What if one simple tool could put your local business on the map — literally?
Local businesses need more than good SEO to bring in visitors. They need to use the full range of Google My Business products and services — now known as Google Business Profile.
Unfortunately, the average business owner doesn’t know a lot about Google Business Profile setup or Google Business Profile optimization. And these businesses inevitably lose out to the competition.
For your business, that ends today. Keep reading to discover everything you need to know about Google Business Profile (Google My Business)!
What Is Google Business Profile?
Our guide is going to walk you through how to setup and optimize your Google Business Profile. Before we get into that, however, we need to answer a very basic question: what is Google Business Profile?
Think of Google Business Profile as a local profile for your business that’s tied to Google search queries. After you provide information about your company (which usually includes details such as your address, phone number, hours of operation, etc.), Google makes it easier for local customers to find you, especially when they are searching for something specific, like the products and services you offer.
Such functionality is very useful for customers using a smartphone. They can simply click on your Google Business Profile phone number to call you. And with a click of a button, they can bring up Google Maps directions that bring them directly to your door.
To better understand what Google Business Profile can do, let’s take a closer look at the benefits it has to offer.
How Does It Benefit My Business?
Arguably, the biggest benefit of Google Business Profile is also the simplest: by using Google Business Profile and optimizing your information, you can connect with more potential customers in your area. While focusing on organic SEO is still important, Google Business Profile is the best way to compete for local customers’ attention on SERPs and maps apps.
Google also helps customers discover your business in some surprising ways. For example, an optimized listing can help your business appear in the Knowledge Panel when a customer is searching for something on Google.
We also love how easy and intuitive the Google Business Profile analytics is. You can discover what customers are searching for to reach your business, what they are doing with your business listing, and other aspects of how your customers interact with your business online.
All of this information is invaluable because it can help you tweak your marketing, products, and services to suit customer tastes. And as an added bonus, this type of local data is far easier to understand than what’s provided in Google Analytics.
Google Business Profile Setup Instructions for Beginners
If you’re interested in the benefits we outlined above, then it’s time for you to complete your Google Business Profile setup.
Setting up you location profile is fairly straightforward.
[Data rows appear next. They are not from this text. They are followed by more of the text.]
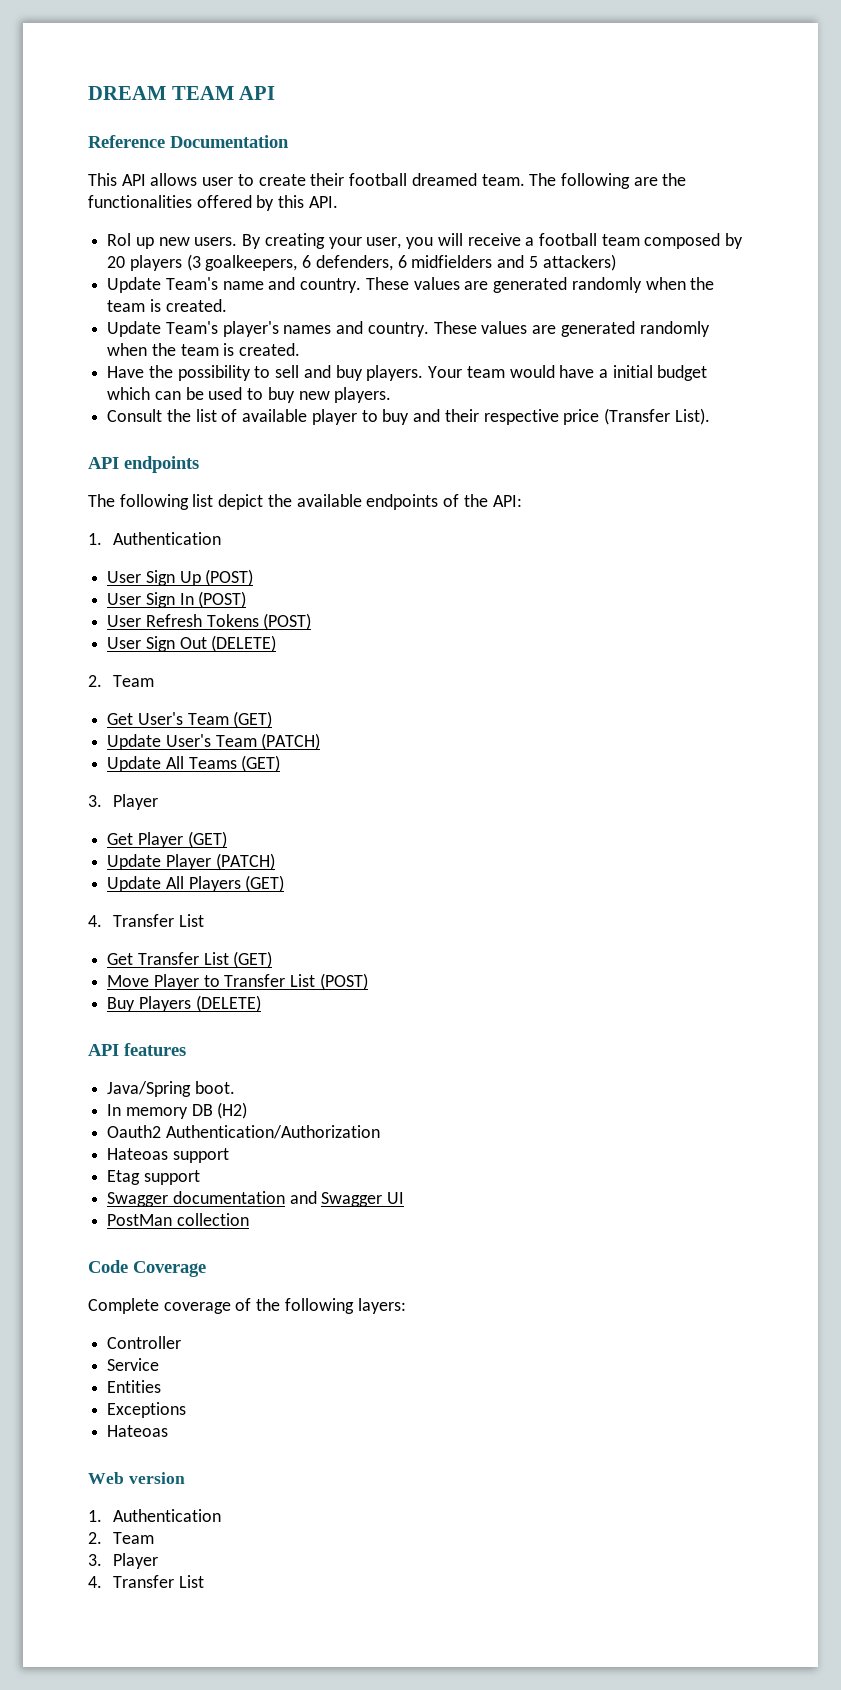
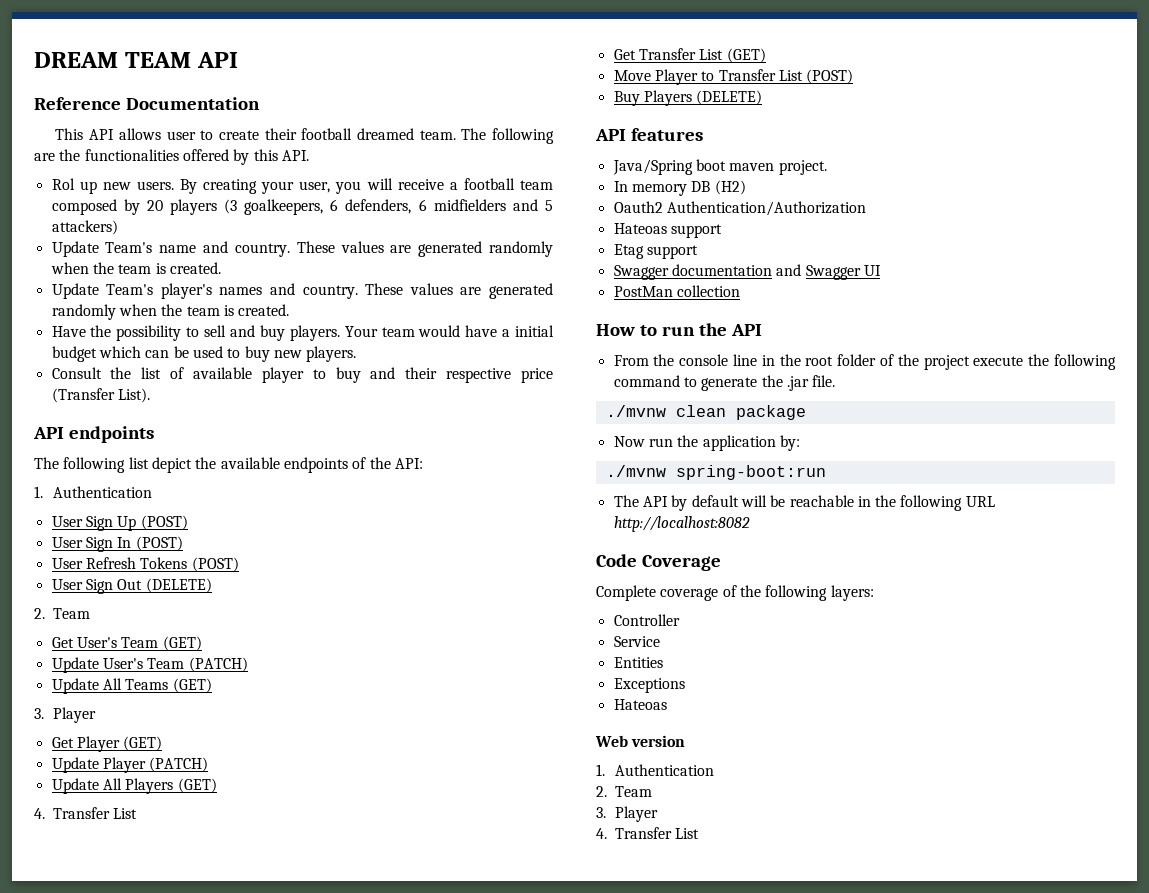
- Java/Spring boot.
+ Java/Spring boot maven project.
+ How to run the API
+ From the console line in the root folder of the project execute the following command to generate the .jar file.
+ ./mvnw clean package
+ Now run the application by:
+ ./mvnw spring-boot:run
+ The API by default will be reachable in the following URL http://localhost:8082

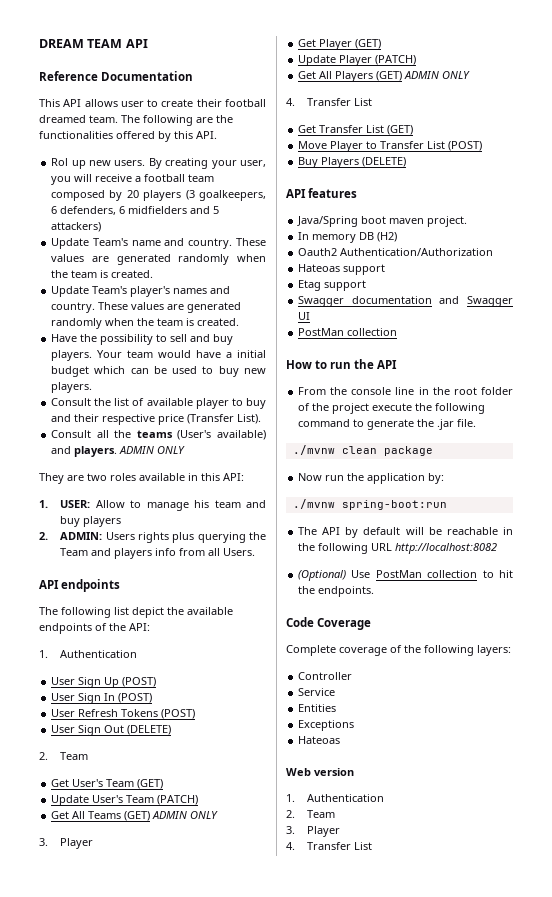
+ Consult all the teams (User's available) and players. ADMIN ONLY
+ They are two roles available in this API:
+ 1. USER: Allow to manage his team and buy players
+ 2. ADMIN: Users rights plus querying the Team and players info from all Users.
- Update All Teams (GET)
+ Get All Teams (GET) ADMIN ONLY
- Update All Players (GET)
+ Get All Players (GET) ADMIN ONLY
+ (Optional) Use PostMan collection to hit the endpoints.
However, the more information you provide, the greater the impact you’ll have in local search results, so we’ll also share some optimization tips that will help you stand apart from your competitors.
Step 1: Create A Google Business Profile Account
You’ll need to create a Google account if you don’t have one already, and then sign in.
Click “Manage Now” on the Google Business Profile page and provide the name of your business. Your business may automatically pop up in the system at this stage, but if it does not, click “Create a Business With This Name.”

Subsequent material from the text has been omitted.